In the examples given earlier in this column, on the other hand, it was the client communicating with the opposing party, and of course the lawyer is the client’s agent, not the other way around.

Does ‘scripting’ go too far?

Once it was established that a lawyer could counsel his client to contact a represented opposing party directly, the question then became whether the lawyer could assist the client further by making the communications more effective. This brought the tension with Rule 8.4(a) back into play, because it was sometimes argued that if a lawyer “scripted” or “masterminded” the upcoming contact, then the communication was really that of the lawyer, simply using the client’s signature on a letter or the client’s voice box in a discussion.

But the contrary argument was stronger: if a client drafts a letter to his opponent and the lawyer advises the client on how to make it more effective, or the lawyer gives the client some “bullet points” to focus on, that is the functional equivalent of “preparing” a client to testify at a deposition or trial. The ultimate communications are those of the client, but the lawyer uses his legal skill and knowledge to suggest ways in which the communication will better “fit” the legal world.

In August 2011, the American Bar Association issued Formal Op. 11-461, and, after summarizing earlier authority (including earlier ABA pronouncements), concluded that an even more lenient view of scripting should apply. Even after conceding that clients are among the “others” who cannot be used as fronts for a lawyer’s otherwise improper actions, the opinion stated that it is more important to protect the ability of lawyers to assist their clients in actions that are legal for the client to take.

Moreover, as long as the “scripted” letter or conversation is not presented to the other side with the help of the lawyer, there is little danger that the other client will be overreached, and little danger that the other lawyer will be undercut.

After all, there is nothing preventing the represented client from rebuffing any overtures from the other side, or from showing any communication to his own lawyer or describing any conversation. Indeed, Opinion 11-461 went so far as to permit a lawyer to draft a proposed agreement that his client could show to the other party, seeking the other party’s signature.
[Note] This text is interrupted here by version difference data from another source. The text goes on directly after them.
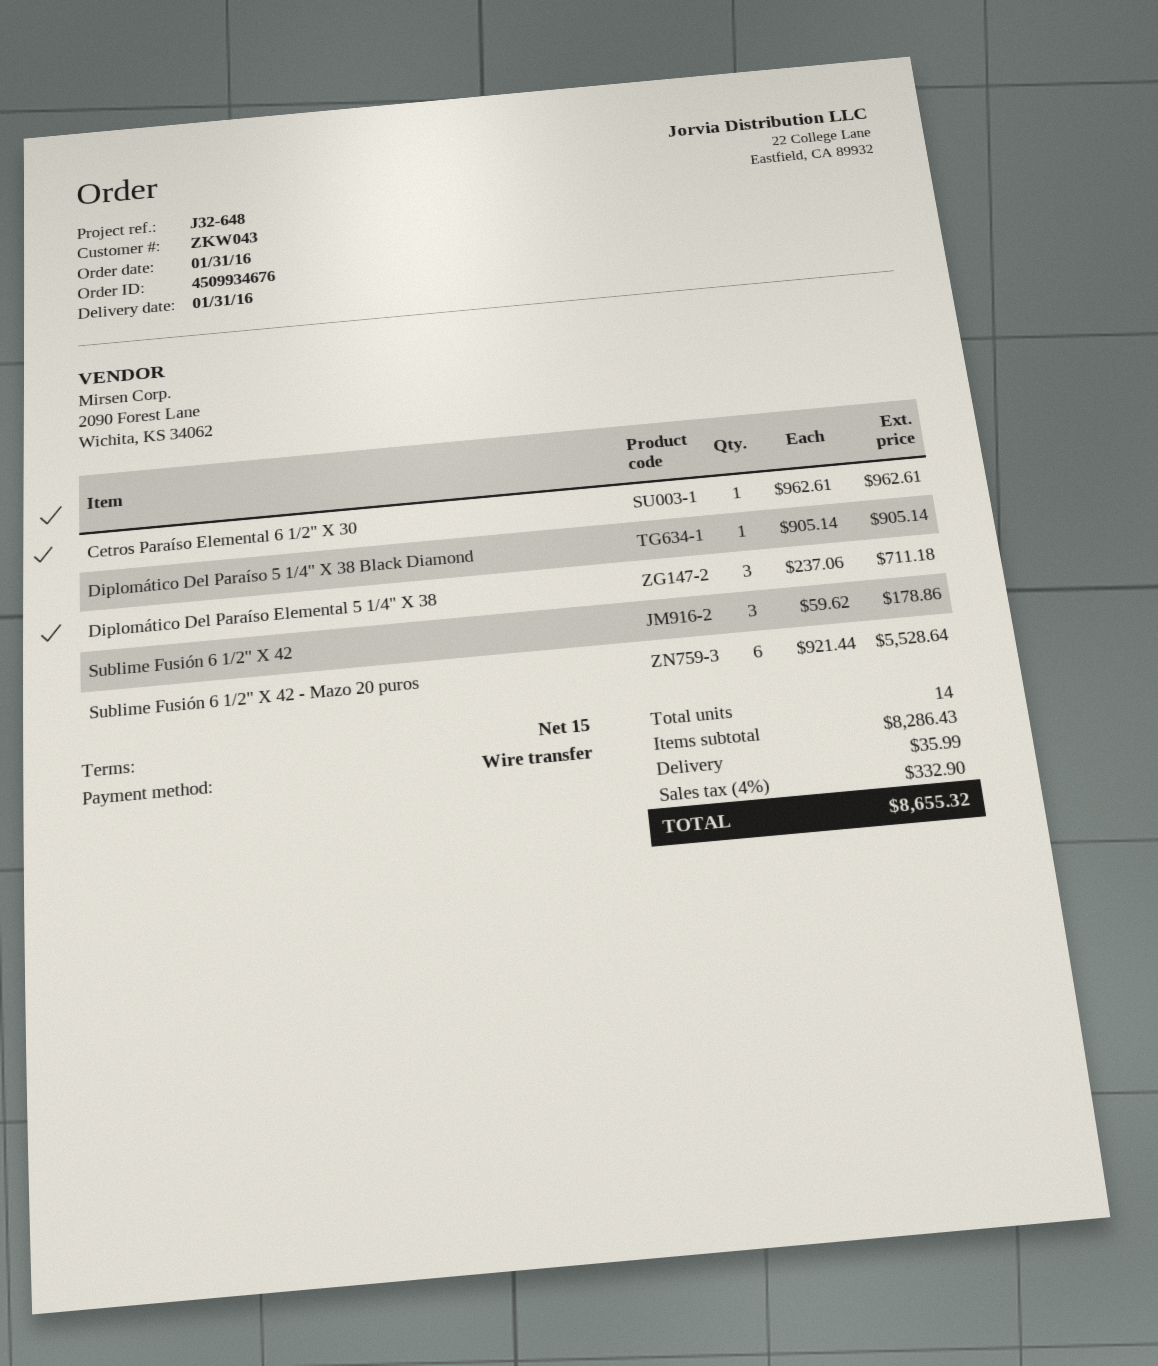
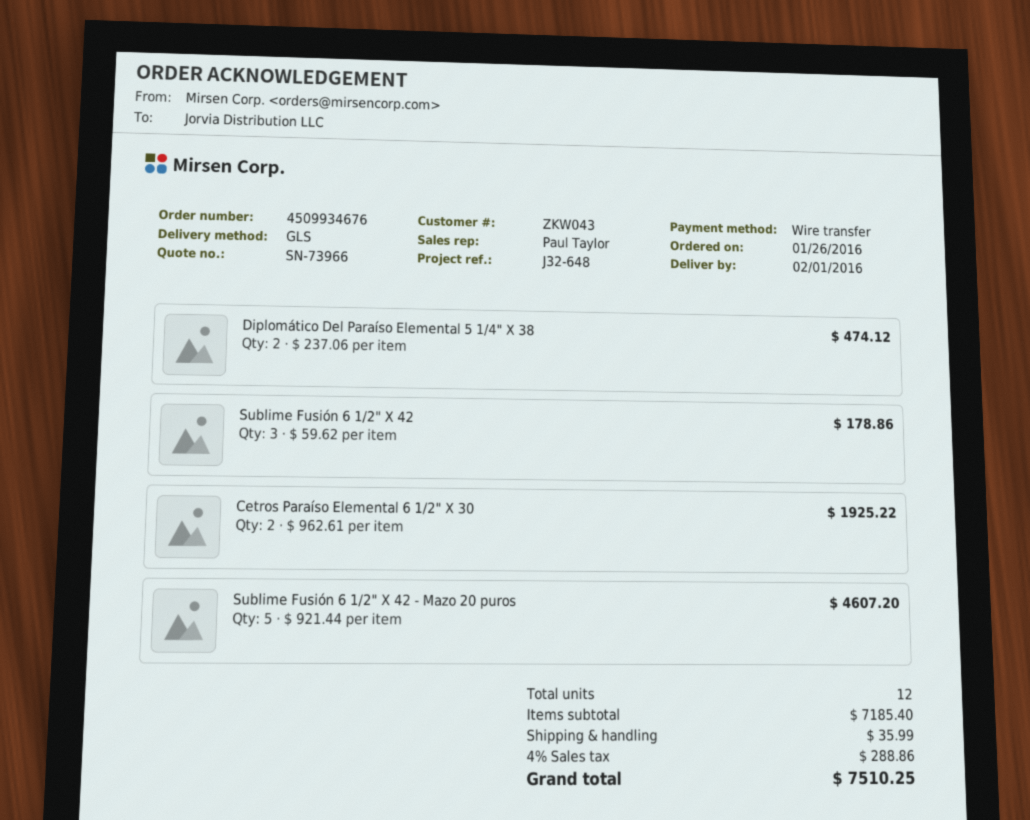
order date: 2016-01-31 -> 2016-01-26
delivery date: 2016-01-31 -> 2016-02-01
Cetros Paraíso Elemental 6 1/2" X 30: 1 x 962.61 = 962.61 -> 2 x 962.61 = 1925.22
Diplomático Del Paraíso 5 1/4" X 38 Black Diamond: 1 x 905.14 = 905.14 -> none
Diplomático Del Paraíso Elemental 5 1/4" X 38: 3 x 237.06 = 711.18 -> 2 x 237.06 = 474.12
Sublime Fusión 6 1/2" X 42 - Mazo 20 puros: 6 x 921.44 = 5528.64 -> 5 x 921.44 = 4607.20
total quantity: 14 -> 12
subtotal: 8286.43 -> 7185.40
tax: 4% = 332.90 -> 4% = 288.86
total: 8655.32 -> 7510.25

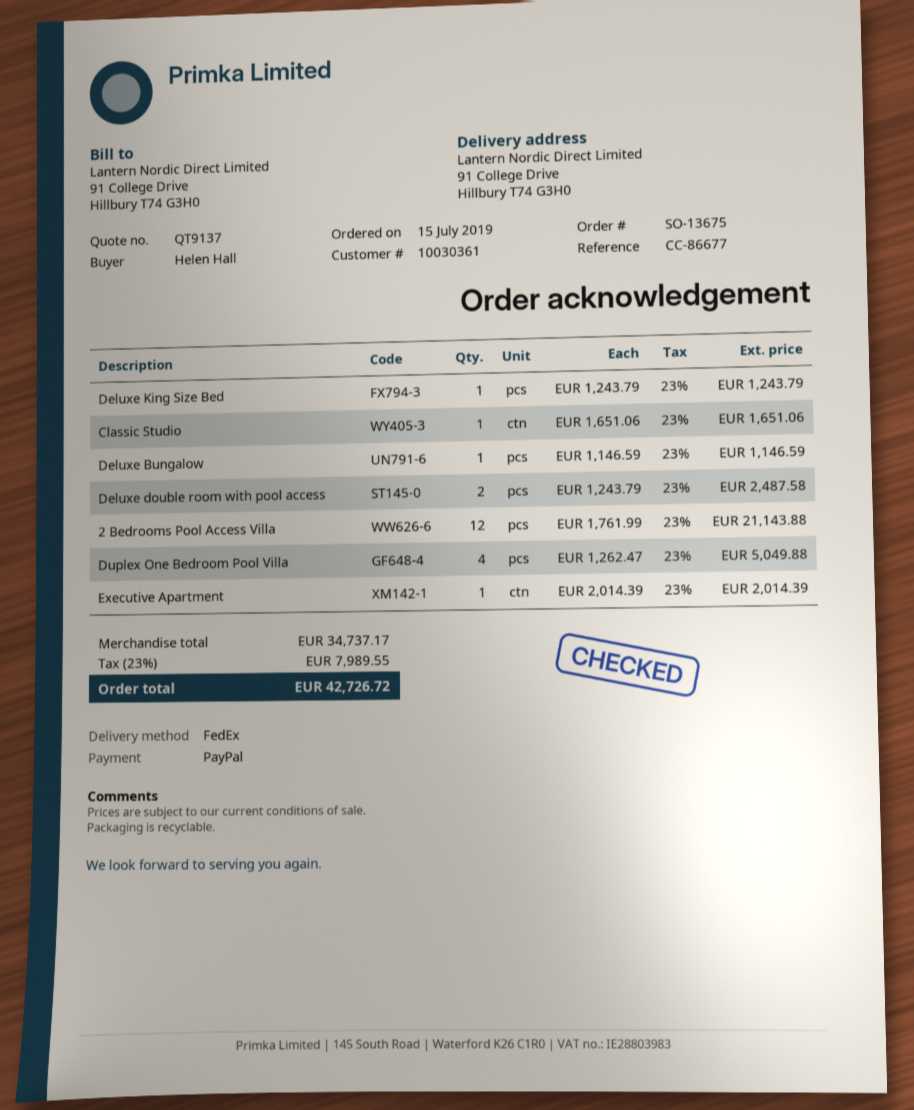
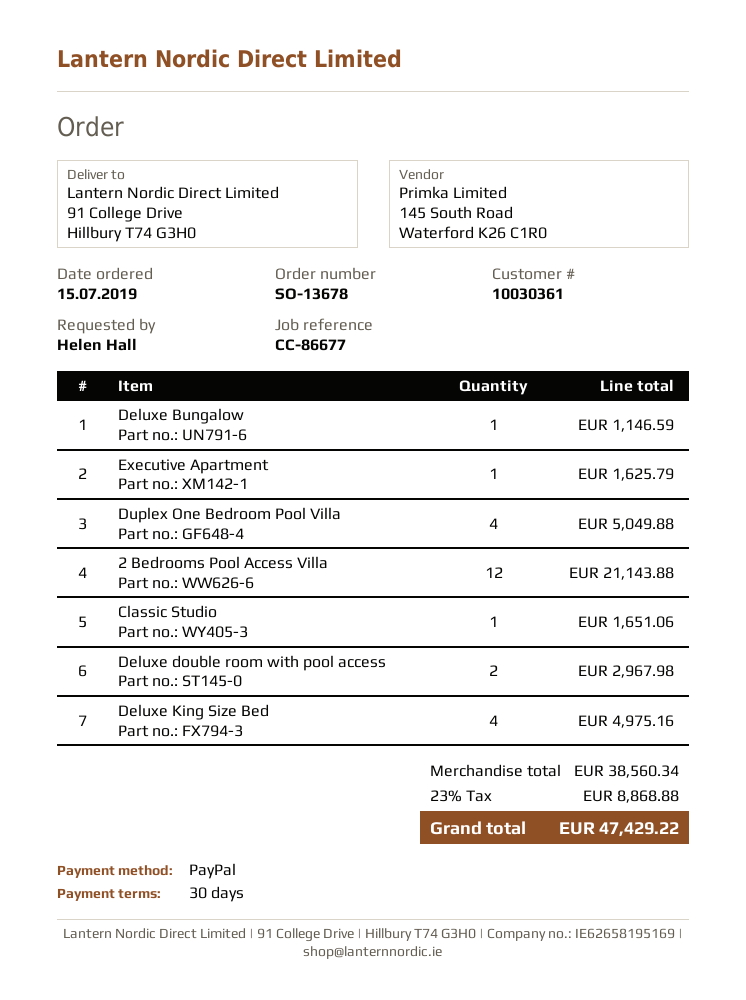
order number: SO-13675 -> SO-13678
Deluxe King Size Bed: 1 for 1243.79 -> 4 for 4975.16
Deluxe double room with pool access: 2 for 2487.58 -> 2 for 2967.98
Executive Apartment: 1 for 2014.39 -> 1 for 1625.79
subtotal: 34737.17 -> 38560.34
tax: 23% = 7989.55 -> 23% = 8868.88
total: 42726.72 -> 47429.22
That may have been a bridge too far, however. After acknowledging that some jurisdictions would not permit that level of “scripting,” and after agreeing that presenting a document for signature does implicate both of the policies advanced by the no-contact rule, the opinion ended with the strong warning that in this situation, the client must be told to urge the other party to consult with his own lawyer, and that any signature page must contain a conspicuous notice to the other party that he should consult his own counsel before signing.

In practice, therefore, it may be said that Formal Op. 11-461 removes all restrictions on lawyers assisting their clients in scripting written or oral communications with represented opposing parties, except when documents having legal force are to be presented to the other side for signature. In those situations, the caveats swallow the rest of the opinion: it should still be considered improper for a lawyer to use his client to obtain an opposing party’s signature on a document without the knowledge of the other lawyer.

William Hodes is a solo practitioner and consultant who specializes in legal ethics. Based in Indianapolis, and Lady Lake, Fla., he is professor emeritus of law at Indiana University.